Conforme o professor, uma legislação específica para essa jornada especial poderia solucionar certas lacunas que a redução pode gerar. Essas brechas poderiam ocorrer, por exemplo, na forma de aumento da carga diária de trabalho. Porém, como lembrado por Portes, há a possibilidade da prestação de apenas duas horas extras por dia, o que elevaria a jornada para 10 horas. Porém, essas horas a mais deveriam ser pagas como horas extras ou compensadas em bancos de horas, ponto que deve ser negociado através de um sindicato. “Todas essas dúvidas que ficamos quando tentamos aplicar a legislação que temos, seriam, em tese, resolvidas por uma legislação debatida, criada e pensada à luz dessa realidade da semana de quatro dias.”

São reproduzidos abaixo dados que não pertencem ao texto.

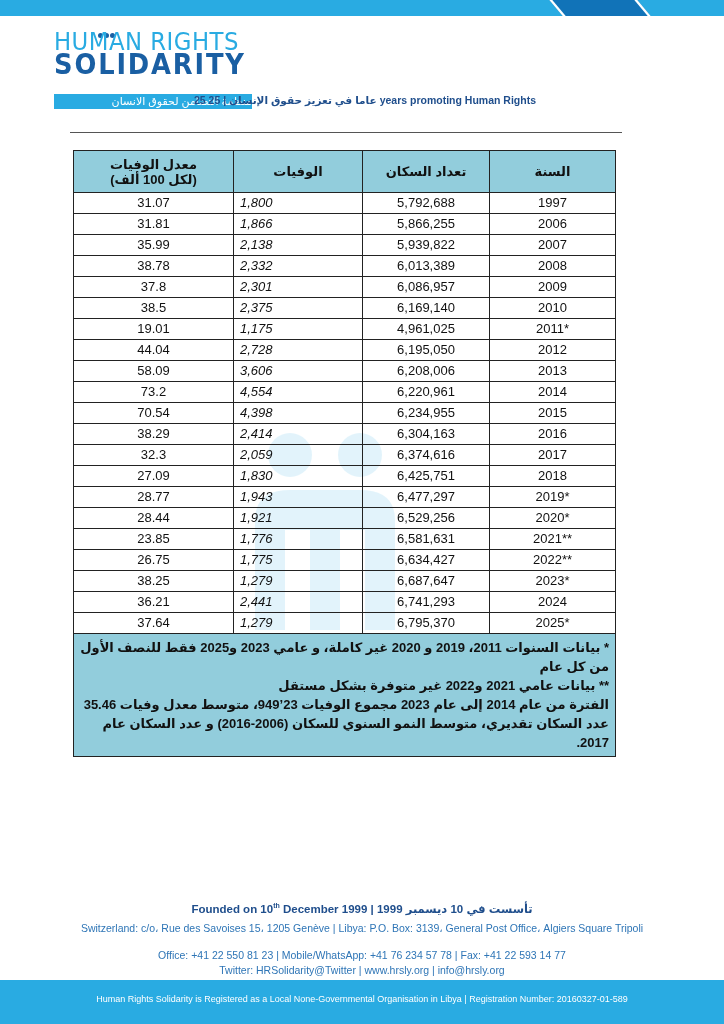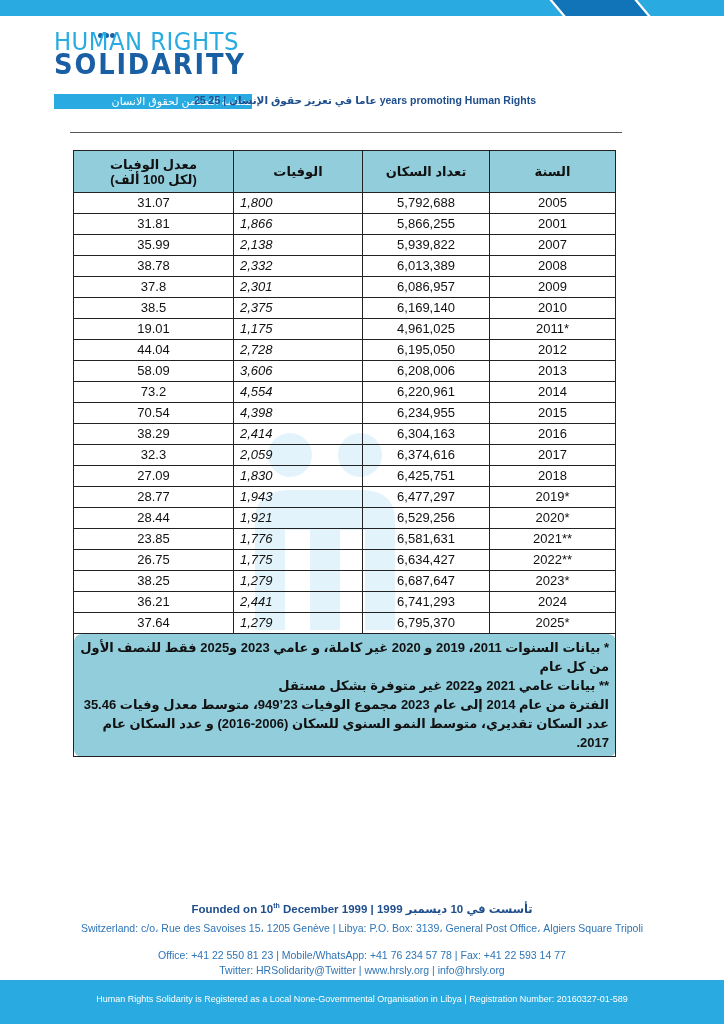--- a/index.html
+++ b/index.html
@@ -22,21 +22,21 @@
   .watermark { position:absolute; left:245px; top:430px; width:160px; height:200px; opacity:0.13; }
   table.data { position:absolute; left:73px; top:150px; width:543px; border-collapse:collapse; direction:rtl;
                font-size:13px; color:#111; }
   table.data th, table.data td { border:1px solid #222; padding:0 6px; }
   table.data th { background:#92cddc; font-weight:700; height:41px; font-size:13px;margin-top:44px; }
   table.data td { height:20px; line-height:20px; }
   table.data td.year { width:113px; text-align:center; }
   table.data td.pop { width:114px; text-align:center; }
   table.data td.deaths { width:116px; text-align:left;font-style:italic; }
   table.data td.rate { text-align:center; }
-  table.data td.notes { background:#92cddc; font-weight:700; font-size:13px; line-height:19px; padding:4px 6px; text-align:right;border-radius:8px; }
+  table.data td.notes { background:#92cddc; font-weight:700; font-size:13px; line-height:19px; padding:4px 6px; text-align:right; }
   .footer { position:absolute; left:0; width:724px; text-align:center; color:#2e75b6; }
   .f1 { top:902px; font-size:11.5px; font-weight:700; color:#1f4e8c; }
   .f1 sup { font-size:7px; }
   .f2 { top:920px; font-size:10.5px; line-height:16px; left:60px; width:604px; }
   .f3 { top:949px; font-size:10.5px; }
   .f4 { top:964px; font-size:10.5px; }
   .bottombar { position:absolute; left:0; top:980px; width:724px; height:44px; background:#29abe2; color:#fff;
                font-size:9px; text-align:center; line-height:38px; }
 </style>
 </head>
@@ -69,27 +69,27 @@
       <th>تعداد السكان</th>
       <th>الوفيات</th>
       <th>
         <div>معدل الوفيات</div>
         <div>(لكل 100 ألف)</div>
       </th>
     </tr>
   </thead>
   <tbody id="tbody">
     <tr>
-        <td class="year">2005</td>
+        <td class="year">1997</td>
         <td class="pop">5,792,688</td>
         <td class="deaths">1,800</td>
         <td class="rate">31.07</td>
       </tr>
     <tr>
-        <td class="year">2001</td>
+        <td class="year">2006</td>
         <td class="pop">5,866,255</td>
         <td class="deaths">1,866</td>
         <td class="rate">31.81</td>
       </tr>
     <tr>
         <td class="year">2007</td>
         <td class="pop">5,939,822</td>
         <td class="deaths">2,138</td>
         <td class="rate">35.99</td>
       </tr>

Como ainda destacado pelo advogado, ao optar pela redução na jornada de trabalho, é importante que a empresa considere o tipo de atividade que exerce e quais setores estariam aptos a adotar essa semana diferenciada. “Para os trabalhadores, isso representa um bônus e gera uma satisfação e um maior compromisso até mesmo com a empresa. Se olharmos pelo outro lado, o que teria de ponto negativo é a preocupação quanto à produtividade, se o rendimento vai cair. Então, a empresa precisa, ao decidir adotar essa semana de trabalho, ter uma métrica bem eficiente para verificar a questão das tarefas que precisam ser entregues.”